Monday, August 9, 2010

Dad

Since my dad passed away, I have felt the need to blog about all that has happened but I have not been able to organize or narrow down my thoughts into what might make a clear and concise blog post. I have decided that I will probably never get to that place so I am just going to throw my random thoughts out there. So here it goes!!!

First of all, I have to say that cancer sucks! Now that is not a word (sucks) that I really want Anna to use for a very long time (maybe when she is 40 it would be OK.) :-) However, I am tempted to teach her that word right now to describe cancer. It is just so difficult to watch what it does to people. My dad had always been a big, strong and independent guy so to watch him get weaker and weaker to the point where he could do very little without assistance was very difficult. That being said, I am very thankful that my dad went relatively quickly. I know many people struggle and suffer for quite a long time.

I learned a lot about the depth of my dad's faith. I knew he loved God and was committed to following Jesus, but he was kind of quiet when it came to speaking in words about his faith (his actions were another story.) However, when he decided that he was going to leave the hospital under hospice care, he shared with my mom and aunt that he was not at all scared of dying because he was confident he would be spending eternity with Jesus. He did indicate that he was sad for my mom, my sister and I, but he was most sad for his friends who did not know God. On a humorous note, my mom told him that he had better be there to meet him when she got to heaven and my dad replied, "Just don't come when I am playing golf." :-)
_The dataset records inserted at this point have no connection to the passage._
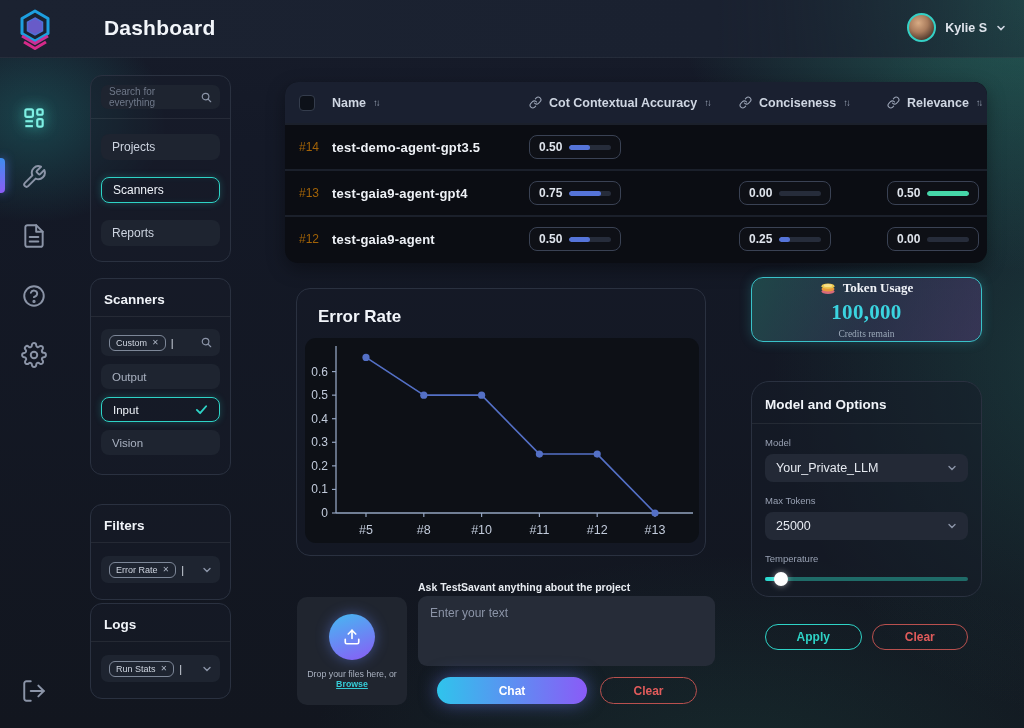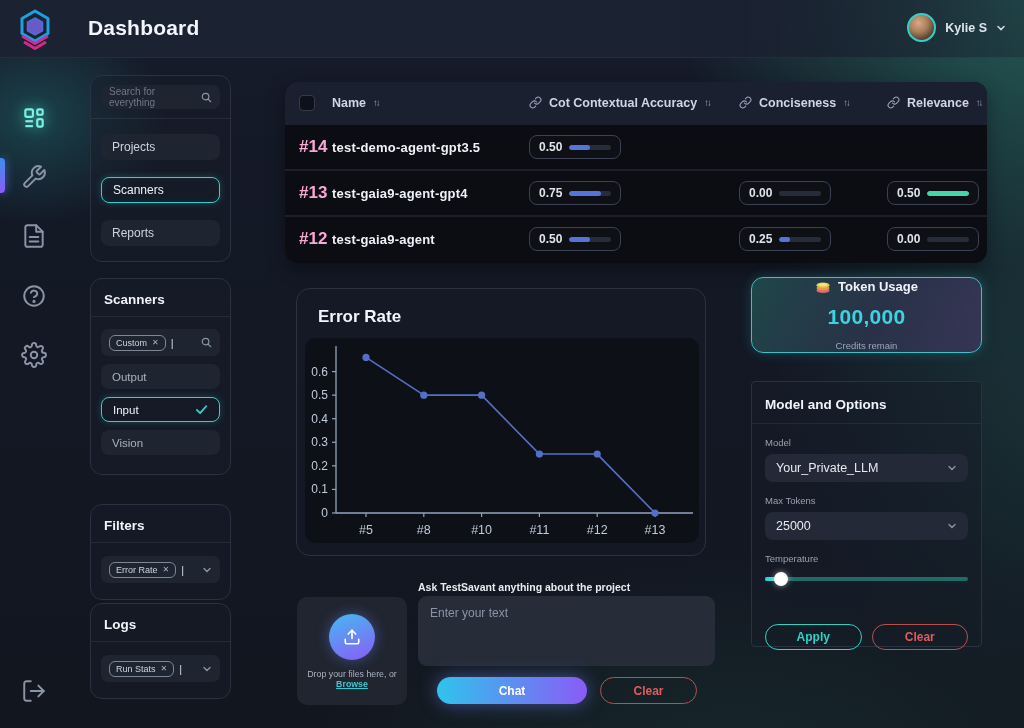--- a/index.html
+++ b/index.html
@@ -14,21 +14,21 @@
       radial-gradient(420px 520px at 104% 48%, rgba(52,166,138,.20), transparent 70%),
       radial-gradient(620px 300px at 72% 105%, rgba(45,135,110,.16), transparent 70%),
       radial-gradient(190px 150px at 34px 118px, rgba(45,212,200,.22), transparent 70%),
       linear-gradient(180deg,#171c2a 0%, #141927 20%, #12161f 100%);
   }
   
   .topbar { position:absolute; left:0; top:0; width:1024px; height:58px;
     background:linear-gradient(90deg,#1b2231 0%, #1a2130 70%, rgba(26,33,48,.4) 100%);
     border-bottom:1px solid rgba(255,255,255,.05); z-index:5; }
   .logo { position:absolute; left:14px; top:8px; width:42px; height:44px; }
-  .page-title { position:absolute; left:88px; top:16px; font-size:21px; font-weight:bold; letter-spacing:.2px; color:#f2f5fa; }
+  .page-title { position:absolute; left:104px; top:16px; font-size:21px; font-weight:bold; letter-spacing:.2px; color:#f2f5fa; }
   .user { position:absolute; right:18px; top:13px; display:flex; align-items:center; gap:9px; cursor:pointer; }
   .avatar { width:29px; height:29px; border-radius:50%; border:2px solid #35d0c5;
     background:radial-gradient(circle at 38% 32%, #d8ab84 0%, #a97c5d 40%, #5d4233 72%, #2e2220 100%); }
   .user-name { font-size:12.5px; color:#dfe4ec; font-weight:bold; }
   .chev { width:10px; height:10px; }
   
   .sidebar { position:absolute; left:0; top:58px; width:66px; height:670px; }
   .side-icon { position:absolute; left:21px; width:26px; height:26px; color:#8b94a7; cursor:pointer; }
   .side-icon svg { width:100%; height:100%; }
   .side-icon.active { color:#7ef0e4; filter:drop-shadow(0 0 7px rgba(62,224,205,.8)); }
@@ -61,45 +61,45 @@
   .tablecard { position:absolute; left:285px; top:82px; width:702px; height:181px; border-radius:13px;
     overflow:hidden; background:#0b0d13; box-shadow:0 6px 18px rgba(0,0,0,.35); }
   .thead { height:41px; background:#1a2030; display:grid;
     grid-template-columns:33px 197px 210px 148px 1fr; align-items:center; padding-left:14px; }
   .th { display:flex; align-items:center; gap:7px; font-size:12.5px; font-weight:bold; color:#cfd6e2; }
   .sort { font-size:9.5px; color:#9aa3b5; letter-spacing:-2px; font-weight:normal; }
   .linkic { width:13px; height:13px; color:#9aa3b5; flex:none; }
   .cbox { width:16px; height:16px; border-radius:4px; background:#0d1119; border:1px solid #343c4c; cursor:pointer; }
   .trow { height:46px; display:grid; grid-template-columns:33px 197px 210px 148px 1fr; align-items:center;
     padding-left:14px; border-top:2px solid #1b202b; cursor:pointer; }
-  .cell.id { font-size:17px; font-weight:bold; color:#f9a8d4; }
+  .cell.id { font-size:12px; font-weight:normal; color:#a16207; }
   .cell.nm { font-size:13px; font-weight:bold; color:#eef1f6; letter-spacing:.2px; }
   .pill { display:inline-flex; align-items:center; gap:7px; border:1px solid #3a4254; border-radius:8px;
     padding:4px 9px; background:rgba(255,255,255,.015); }
   .pill .pv { font-size:12px; font-weight:bold; color:#dfe4ec; }
   .pill .bar { width:42px; height:5px; border-radius:3px; background:#262c3a; overflow:hidden; }
   .pill .fill { display:block; height:100%; border-radius:3px; }
   .fill.blue { background:#5574d9; }
   .fill.green { background:#45d6a8; }
   
   .chartcard { position:absolute; left:296px; top:288px; width:410px; height:268px;
     border:1px solid #2a3140; border-radius:14px; background:rgba(22,27,39,.45); }
   .chart-title { position:absolute; left:21px; top:18px; font-size:17px; font-weight:bold; color:#f2f5fa; }
   .plot { position:absolute; left:8px; top:49px; width:394px; height:205px; background:#0d1016; border-radius:11px; }
   
-  .tokencard { position:absolute; left:751px; top:277px; width:231px; height:76px;
+  .tokencard { position:absolute; left:751px; top:277px; width:231px; height:65px;
     border:1.5px solid #39c2c9; border-radius:12px;
     background:linear-gradient(115deg, rgba(38,96,92,.65) 0%, rgba(57,62,96,.55) 55%, rgba(84,62,118,.5) 100%);
-    box-shadow:0 0 12px rgba(57,194,201,.25); display:flex; flex-direction:column; align-items:center; justify-content:center; gap:11px; }
+    box-shadow:0 0 12px rgba(57,194,201,.25); display:flex; flex-direction:column; align-items:center; justify-content:center; gap:4px;font-family:Liberation Serif, serif; }
   .token-head { display:flex; align-items:center; gap:7px; font-size:13px; font-weight:bold; color:#f0f3f8; }
   .token-value { font-size:21px; font-weight:bold; color:#3bd4e0; letter-spacing:.3px; }
   .token-sub { font-size:9.5px; color:#9aa8b8; }
   
-  .modelcard { position:absolute; left:751px; top:381px; width:231px; height:266px;
-    border:1px solid #2a3140; border-radius:4px; background:rgba(22,27,39,.5); padding:0 13px; }
+  .modelcard { position:absolute; left:751px; top:381px; width:231px; height:216px;
+    border:1px solid #2a3140; border-radius:18px; background:rgba(22,27,39,.5); padding:0 13px; }
   .model-title { font-size:13.5px; font-weight:bold; color:#f0f3f8; padding:15px 0 11px 0; }
   .mdivider { height:1px; background:rgba(255,255,255,.07); margin:0 -13px; }
   .flabel { font-size:9.5px; color:#98a1b3; margin-top:13px; }
   .select { height:28px; margin-top:6px; background:#232936; border-radius:8px; display:flex; align-items:center;
     justify-content:space-between; padding:0 11px; font-size:12.5px; color:#e6eaf1; cursor:pointer; }
   .slider { position:relative; height:14px; margin-top:8px; cursor:pointer; }
   .slider .track { position:absolute; left:0; right:0; top:5px; height:4px; border-radius:2px; background:#1f6b68; }
   .slider .tfill { position:absolute; left:0; top:5px; height:4px; border-radius:2px; background:#2bd9d0; }
   .slider .thumb { position:absolute; top:0; width:14px; height:14px; border-radius:50%; background:#ffffff;
     box-shadow:0 0 6px rgba(255,255,255,.5); }

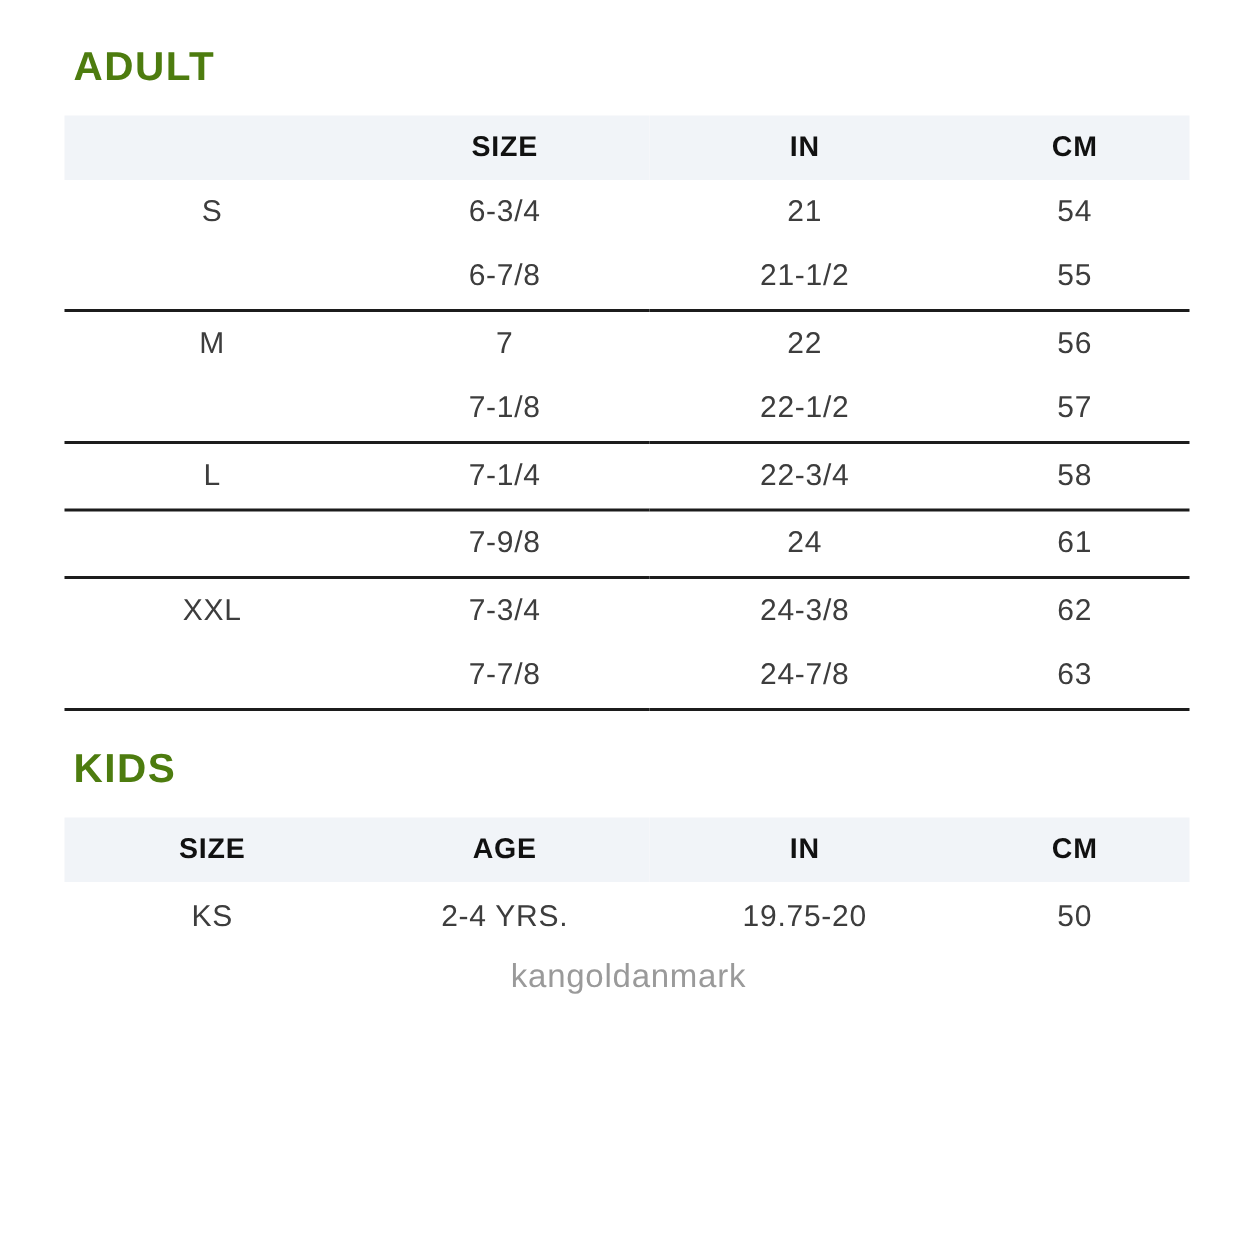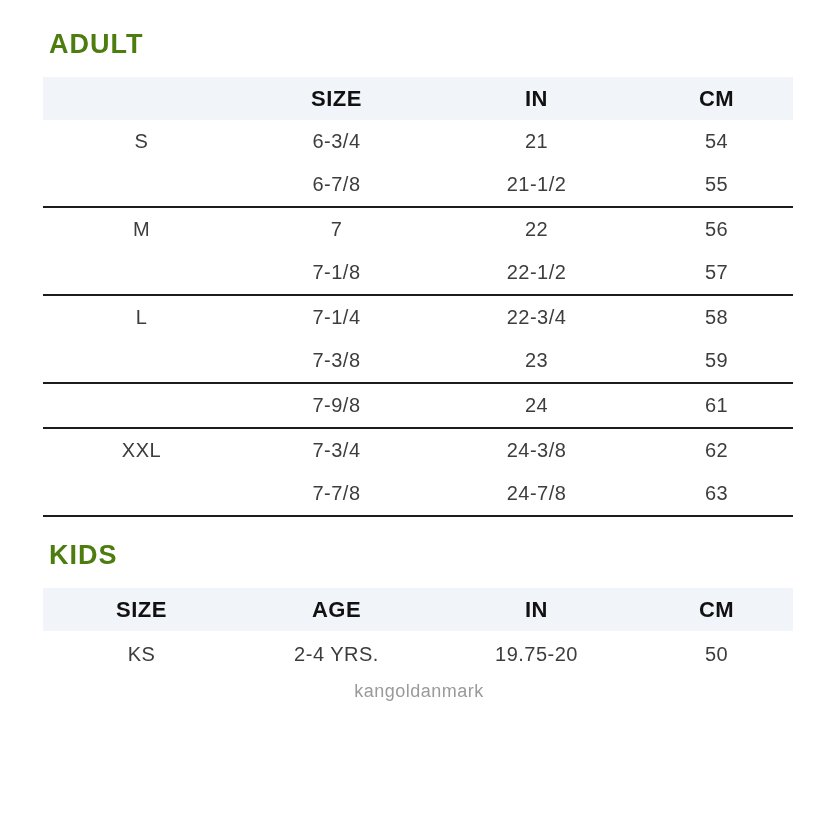--- a/index.html
+++ b/index.html
@@ -34,21 +34,21 @@
     width: 750px;
   }
   table.size-table col.c1 { width: 197px; }
   table.size-table col.c2 { width: 193px; }
   table.size-table col.c3 { width: 207px; }
   table.size-table col.c4 { width: 153px; }
 
   table.size-table th {
     background: #f1f4f8;
     height: 43px;
-    font-size: 22px;
+    font-size: 19px;
     font-weight: 700;
     letter-spacing: 0.5px;
     color: #111111;
     padding: 0;
   }
   table.size-table td {
     height: 43px;
     text-align: center;
     vertical-align: middle;
     font-size: 20px;
@@ -63,21 +63,21 @@
     font-size: 20px;
     letter-spacing: 1px;
     color: #0f0f0f;
   }
   tbody.group { border-bottom: 2px solid #1c1c1c; }
 
   .watermark {
     margin-top: 4px;
     width: 838px;
     text-align: center;
-    font-size: 18px;
+    font-size: 22px;
     letter-spacing: 0.5px;
     color: #9a9a9a;
   }
 </style>
 </head>
 <body>
 
 <div class="page">
 
   <h2 class="section-title title-adult">ADULT</h2>
@@ -128,26 +128,20 @@
       </tr>
     </tbody>
 
     <tbody class="group">
       <tr>
         <td class="size-label">L</td>
         <td>7-1/4</td>
         <td>22-3/4</td>
         <td>58</td>
       </tr>
-      <tr>
-        <td class="size-label"></td>
-        <td>7-3/8</td>
-        <td>23</td>
-        <td>59</td>
-      </tr>
     </tbody>
 
     <tbody class="group">
       <tr>
         <td class="size-label"></td>
         <td>7-9/8</td>
         <td>24</td>
         <td>61</td>
       </tr>
     </tbody>

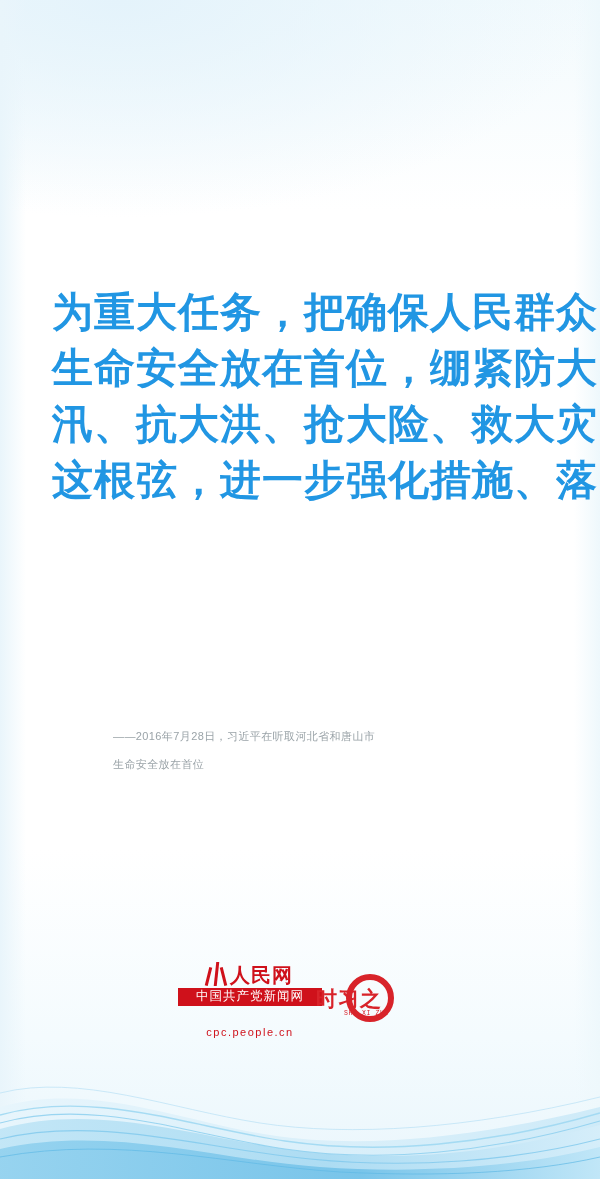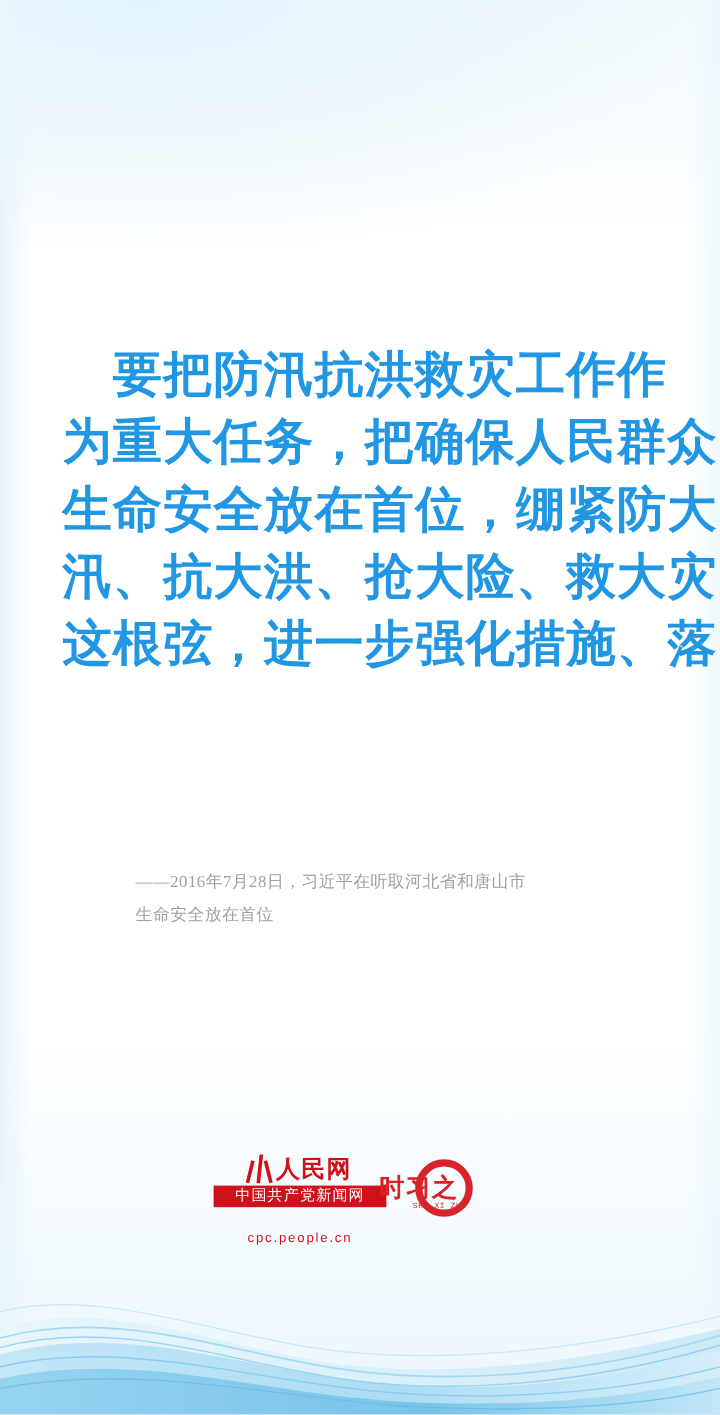--- a/index.html
+++ b/index.html
@@ -62,37 +62,37 @@
   }
 
   
   .attribution {
     position: absolute;
     left: 113px;
     top: 722px;
     width: 420px;
   }
   .attr-line {
-    font-family: Liberation Serif, serif;
-    font-size: 14px;
+    font-family: Liberation Sans, sans-serif;
+    font-size: 11px;
     line-height: 28px;
     color: #9aa3a8;
     letter-spacing: 0.4px;
     white-space: pre;
   }
 
   
   .logos {
     position: absolute;
     left: 0;
     top: 960px;
     width: 600px;
     display: flex;
     justify-content: center;
-    align-items: flex-start;
+    align-items: center;
     gap: 4px;
   }
   .logo-people {
     display: flex;
     flex-direction: column;
     align-items: center;
     width: 120px;
   }
   .lp-top {
     display: flex;
@@ -189,21 +189,20 @@
 </head>
 <body>
 
 <div class="poster">
 
   <div class="top-glow"></div>
   <div class="edge-tint-left"></div>
   <div class="edge-tint-right"></div>
 
   <div class="quote">
-    <div class="quote-line indent">要把防汛抗洪救灾工作作</div>
     <div class="quote-line">为重大任务，把确保人民群众</div>
     <div class="quote-line">生命安全放在首位，绷紧防大</div>
     <div class="quote-line">汛、抗大洪、抢大险、救大灾</div>
     <div class="quote-line">这根弦，进一步强化措施、落</div>
   </div>
 
   <div class="attribution">
     <div class="attr-line">——2016年7月28日，习近平在听取河北省和唐山市</div>
     <div class="attr-line">生命安全放在首位</div>
   </div>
I have a wonderful final memory of my dad. On the day that he passed away, Mark and I had to leave in the morning to come to South Bend to meet his dad and fiance who were coming into town for a visit. As we were leaving the hospice center, I told my dad that we were leaving and said I love you. He had not really been able to speak much or been very coherent for a while, but he was able to tell me that he loved me. He passed away about 10 hours later.

Hospice is an amazing organization. I do not have words to describe how wonderful they are. I hope that anyone who reads this never has to deal with them. However, if you do, know that you are dealing with a first class organization.
A lot of people have asked me how I am doing with all of this and my answer is "OK" and I really think I am. I am glad that my dad is not suffering and I am confident that where he is now is so much better than the best thing we can imagine on Earth (including Disney World.) :-) I am most sad for Anna because she will not get a chance to know him. This is probably the thing that has been the hardest for me in dealing with the losses of Mark's mom, Mark's brother and now my dad. However, I know that they are all a part of her because they have shaped who Mark and I are. Because of this, Anna will know all of them, just not in the traditional sense.
As a side note, the picture at the top of the page is one of my favorites of my dad and was taken just this spring and published in the local paper. Just thought I'd share it along with my random thoughts. :-)

2 comments:

  1. What an awesome tribute to your father, dad, and from a man who loved you deeply. I love you too.

    ReplyDelete
  2. Amy, I just wanted to let you know how touched I was by your tribute to your Dad. He was an amazing guy who raised an amazing daughter. Our thoughts and prayers are with you and we love you!